人間に化けるのが上手く、素人目ではなかなか見分けがつかないらしい。
実は私は一度も吸血種を見たことがない。
理由は二つ。
一つは、聖女には常に護衛がついているから。少し窮屈だけど、吸血種を恐れずにいられる。
もう一つは、クロスタリア王国の厳しい法制度。
吸血種は見つけ次第、裁判なしで処刑される。吸血種は前世で大罪を犯した人間の生まれ変わりだと信じられているからだ。
「吸血種に怯えないで生きられる時代が来てほしいです。」
「そうだね。でも、君が怯えることはない。」
彼はそう言って、私の頬に手を当てた。
私は小説のヒロインのようにか弱い見た目ではないが、彼は壊れ物を扱うように優しく触れてくる。
「僕が君を守る。
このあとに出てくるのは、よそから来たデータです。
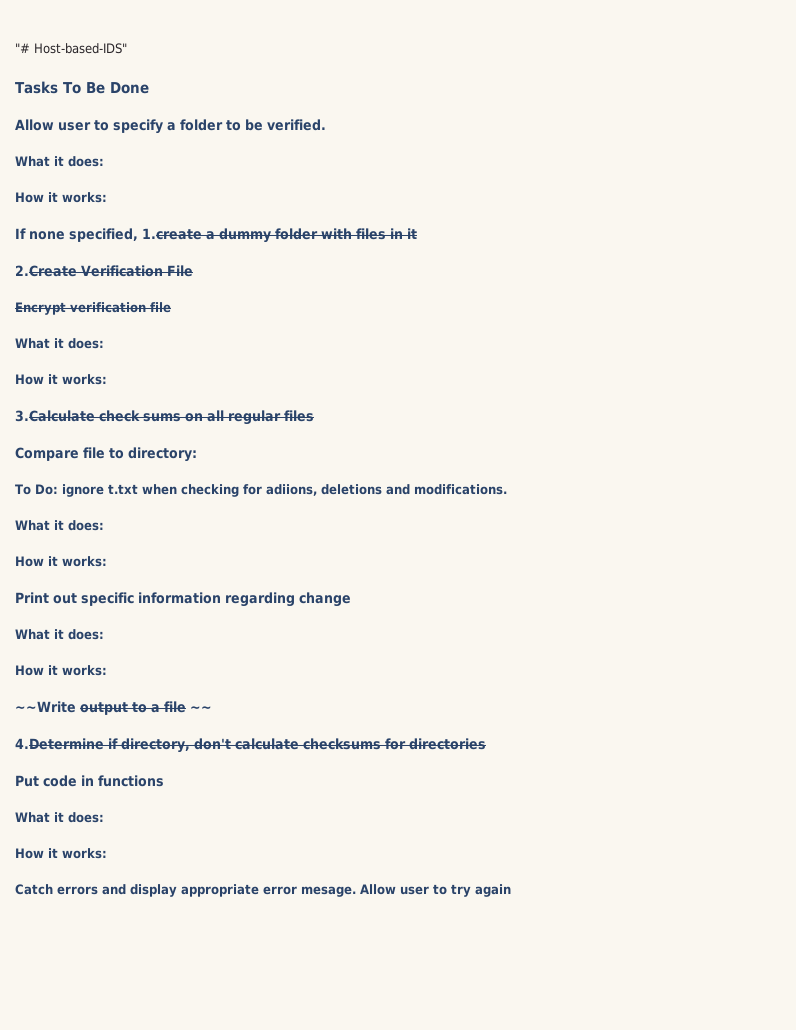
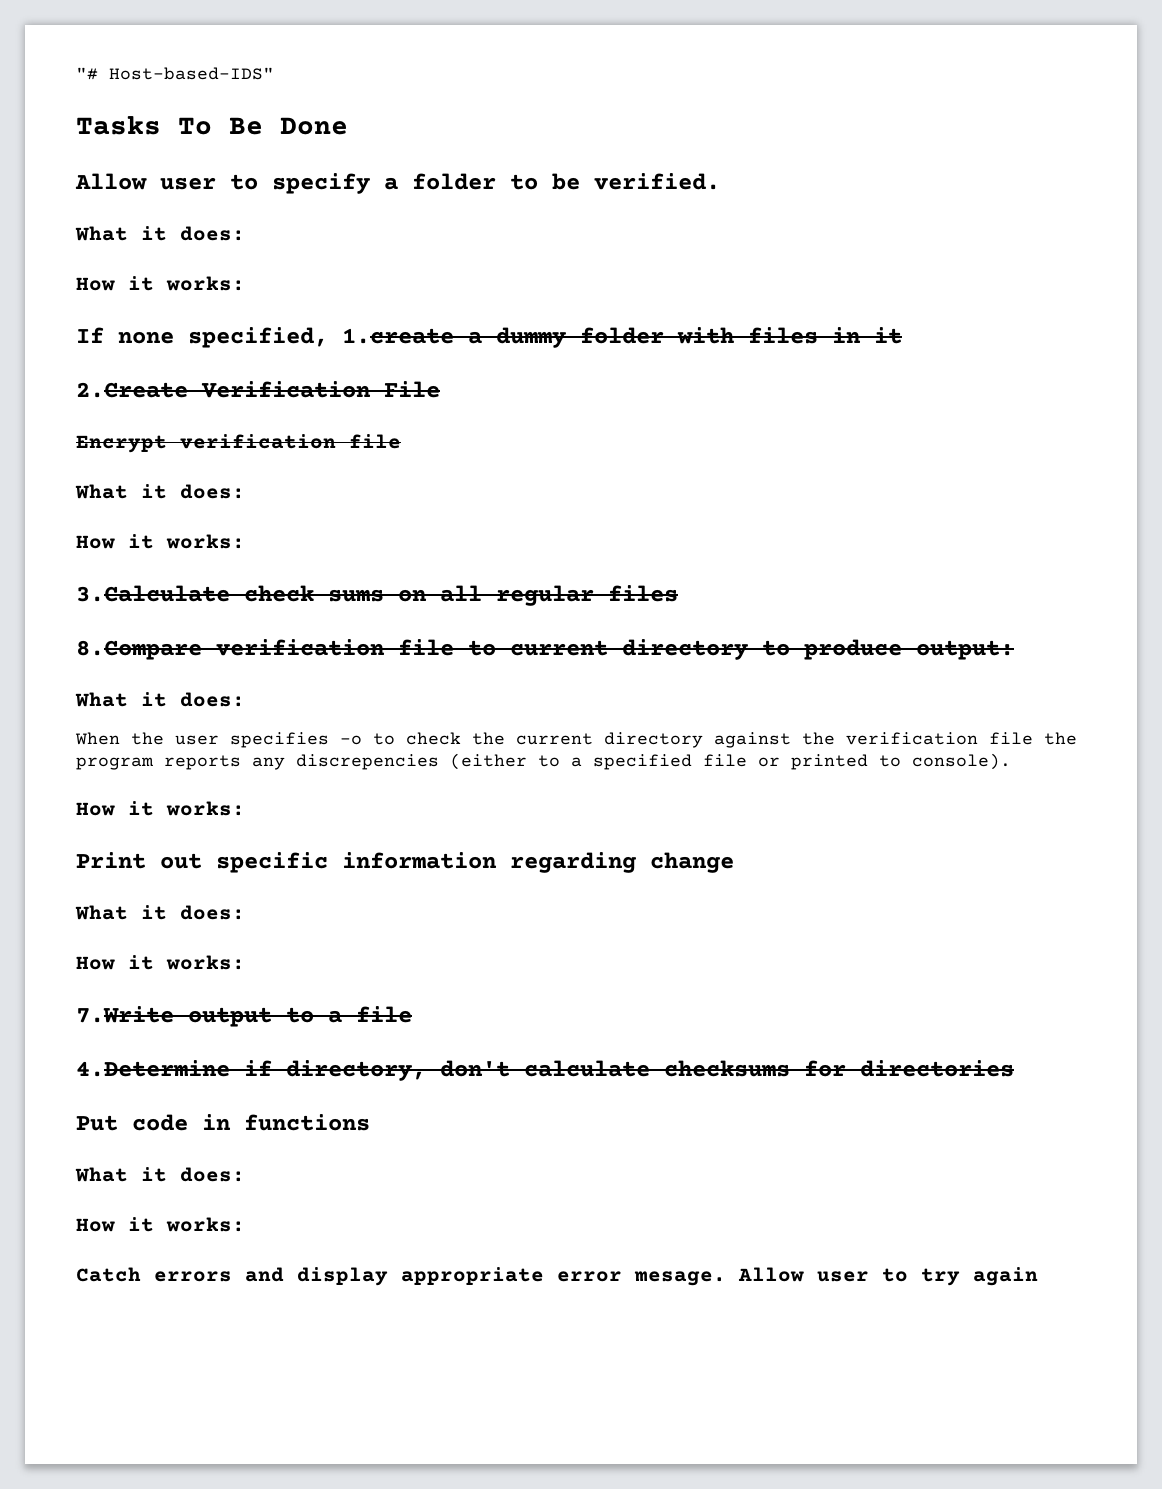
[15,447,197,462] [15,484,507,497] [15,520,104,531] Compare file to directory: // To Do: ignore t.txt when checking for adiions, deletions and modifications. // What it does: -> [76,639,1014,660] [75,692,245,707] [75,732,1077,748] [76,753,1011,770] 8.Compare verification file to current directory to produce output: // What it does: // When the user specifies -o to check the current directory against the verification file the program reports any discrepencies (either to a specified file or printed to console).
[15,701,76,713] ~~Write -> [76,1006,174,1023] 7.Write
[190,706,212,712] ~~ -> (412, 1014) none

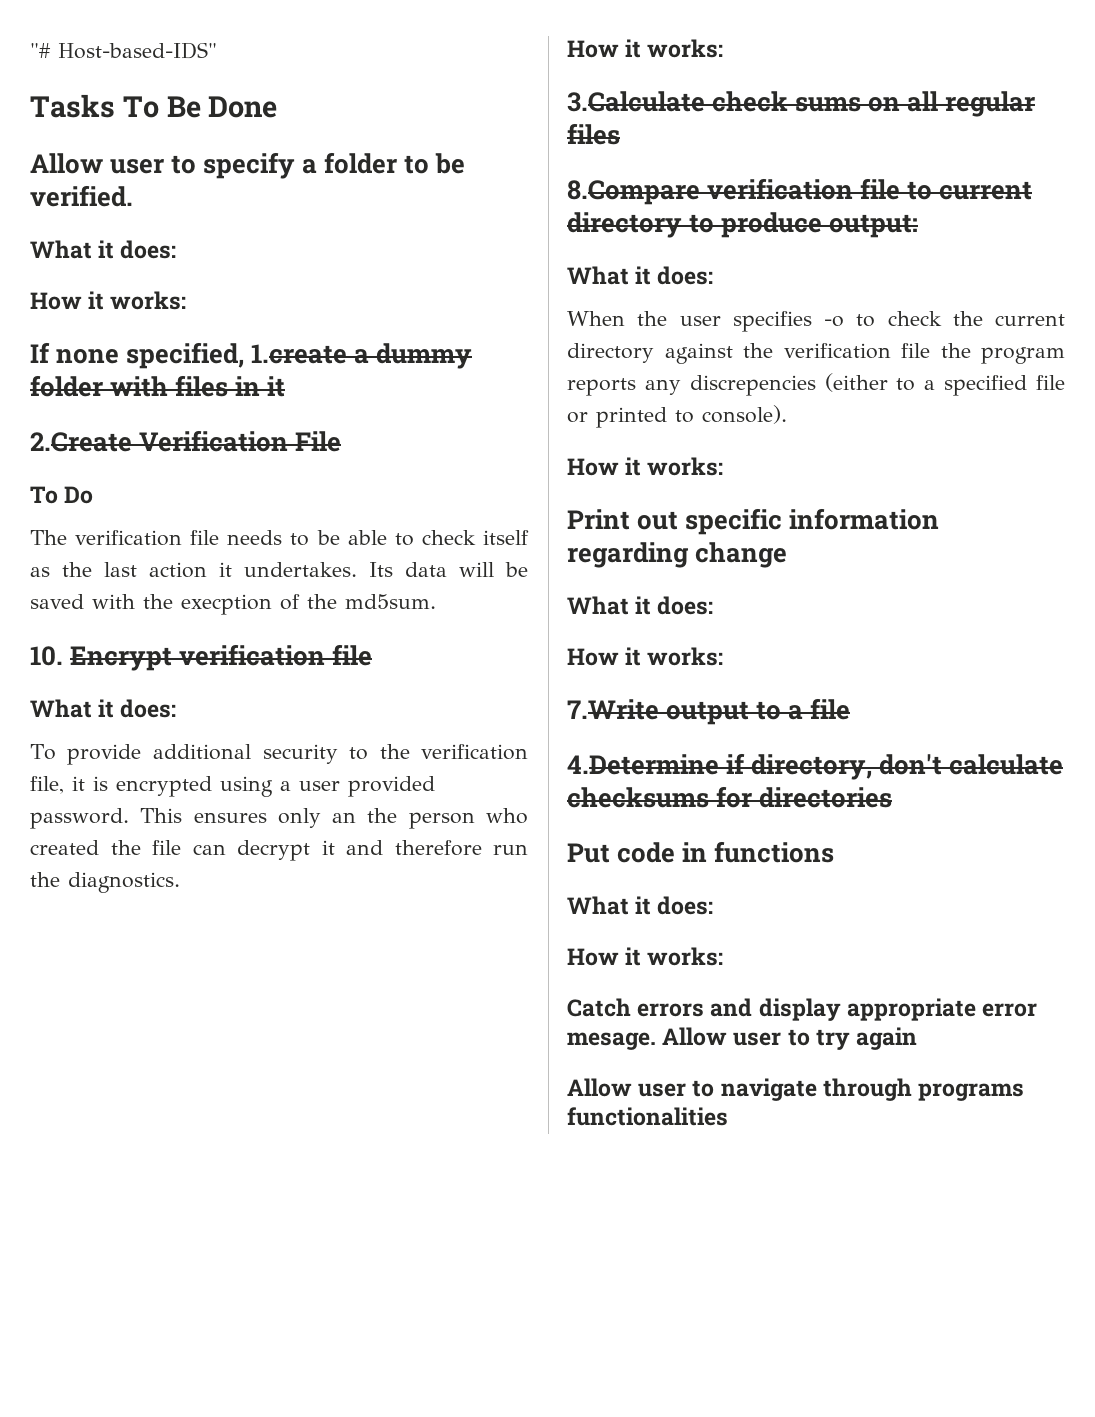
(440, 389) none -> [30,486,94,504] [30,530,529,546] [30,562,528,578] [30,594,436,615] [30,646,63,666] To Do // The verification file needs to be able to check itself as the last action it undertakes. Its data will be saved with the execption of the md5sum. // 10.
(245, 491) none -> [30,744,528,765] [30,776,435,797] [30,808,528,829] [30,840,528,861] [30,872,180,893] // To provide additional security to the verification file, it is encrypted using a user provided password. This ensures only an the person who created the file can decrypt it and therefore run the diagnostics.
(1038, 1276) none -> [567,1078,1025,1101] [567,1107,728,1126] // Allow user to navigate through programs functionalities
そう言いたいところだけど、僕たち聖なる力を持つ者に不浄の者たちは手を出せないから、安心して」
金色の髪が揺れ、翠色の瞳が細められた。
(前世では安月給の限界OLだった私が、顔良し財力最強の王子様と結婚するなんて、誰が想像できたかな。)
思わず、聖女に似合わないどす黒い笑みを浮かべそうになったが、必死にこらえた。
そんな下品な願望だけでなく、心から彼に惹かれているのも事実だ。
まさか、この幸せがいとも簡単に崩れ去り、いつも優しかったアンリ様があんなに冷たい表情をするとは——。
この幸せを壊す存在に気づけなかったことを、今さら悔やんでも遅かった。